The Post Office’s letter sorting office was once in the GPO but when the building was destroyed in the 1916 rebellion and later reconstructed, the sorting office was not reinstated. Instead sorting was done in a building in Pearse Street. When that building was deemed unsuitable, a new office was built in Sheriff Street and many Dublin postal staff will remember working in that building. Students too, who maybe got a job at Christmas, will remember its cavernous interiors, the mail sorting divisions, the machinery that sometimes worked and the loading platforms where the vans and lorries drew up.
Sheriff Street is greatly changed now and the IFSC has taken over from the Post office as the dominant employer in the locality but memories of the sorting office remain in the minds of the many staff – postmen, drivers, sorters, clerks etc. – who worked there from the late 1960s till it closed in the 1990s.

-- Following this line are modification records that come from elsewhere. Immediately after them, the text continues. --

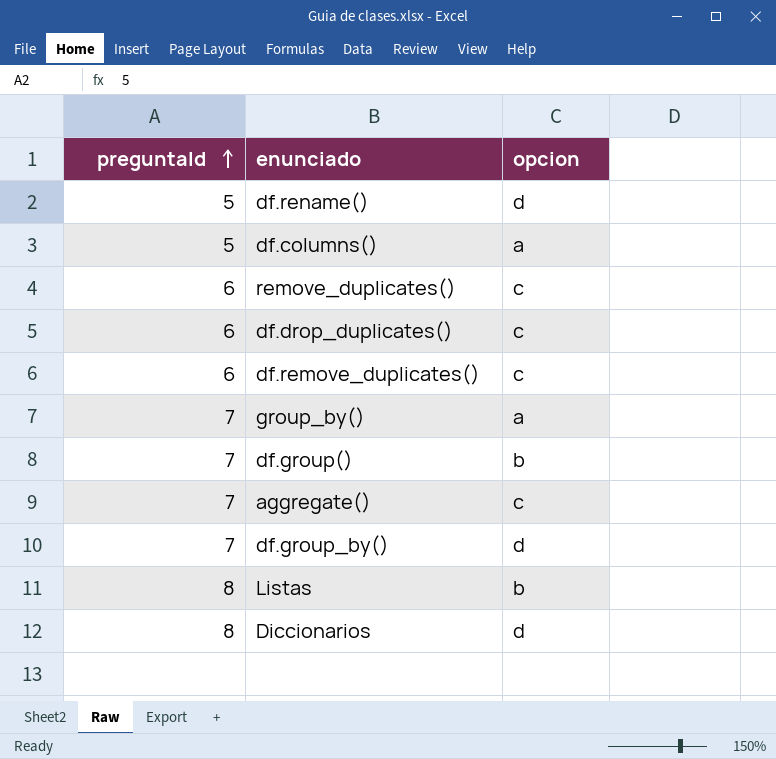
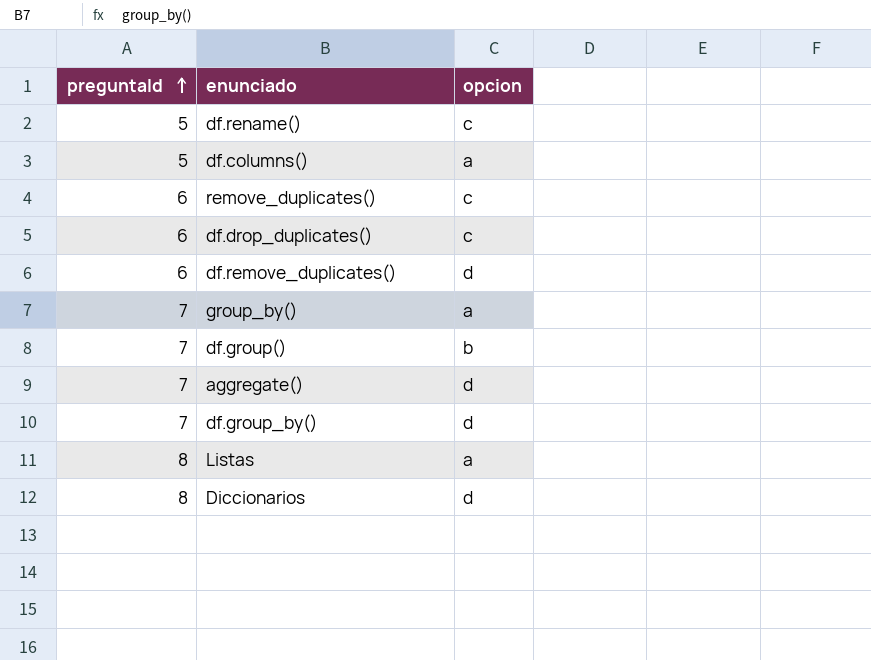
df.rename() | opcion: d -> c
df.remove_duplicates() | opcion: c -> d
aggregate() | opcion: c -> d
Listas | opcion: b -> a

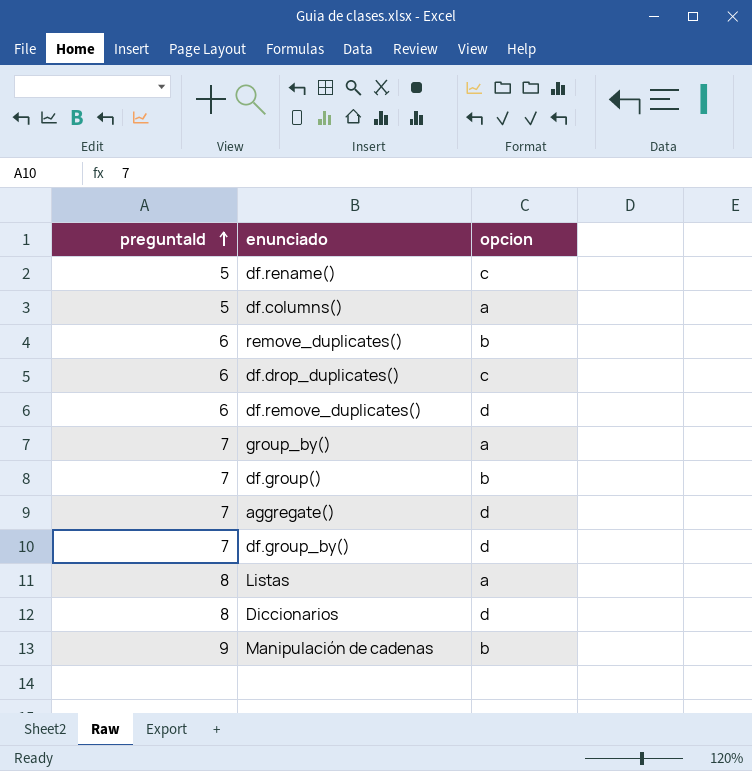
remove_duplicates() | opcion: c -> b
row Manipulación de cadenas: none -> 9 | b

The “social” used to be a great thing for many firms and organisations. It might take the form of a sports day, an excursion or a dinner dance. Like many other big businesses, the Post Office catered for a wide range of staff interests and football, drama and golf societies were run by active members of staff who devoted a lot of time and commitment to them.
The dinner dance was a particularly popular occasion, a chance to get to know colleagues outside the day job and enjoy a meal and entertainment together. This photograph shows a Post Office dinner dance from 1963 and is from the collection of the photographer John Walsh who catalogued much of the daily life of the Liberties half a century ago. His grand-daughter has been sharing many lovely photographs on facebook. That’s where I saw this one and it’s certainly worth taking a look at her page. Copyright remains with the family.
It’s strange the things which evoke a special response: take this green letter box, for instance, on loan to Dublin airport from the An Post Museum & Archive. Is it the green colour, the sight of a familiar object on an urban streetscape, its function as a means of communication or just plain old nostalgia? Whatever the reason, lots of people like to linger beside it as they make their way through the airport.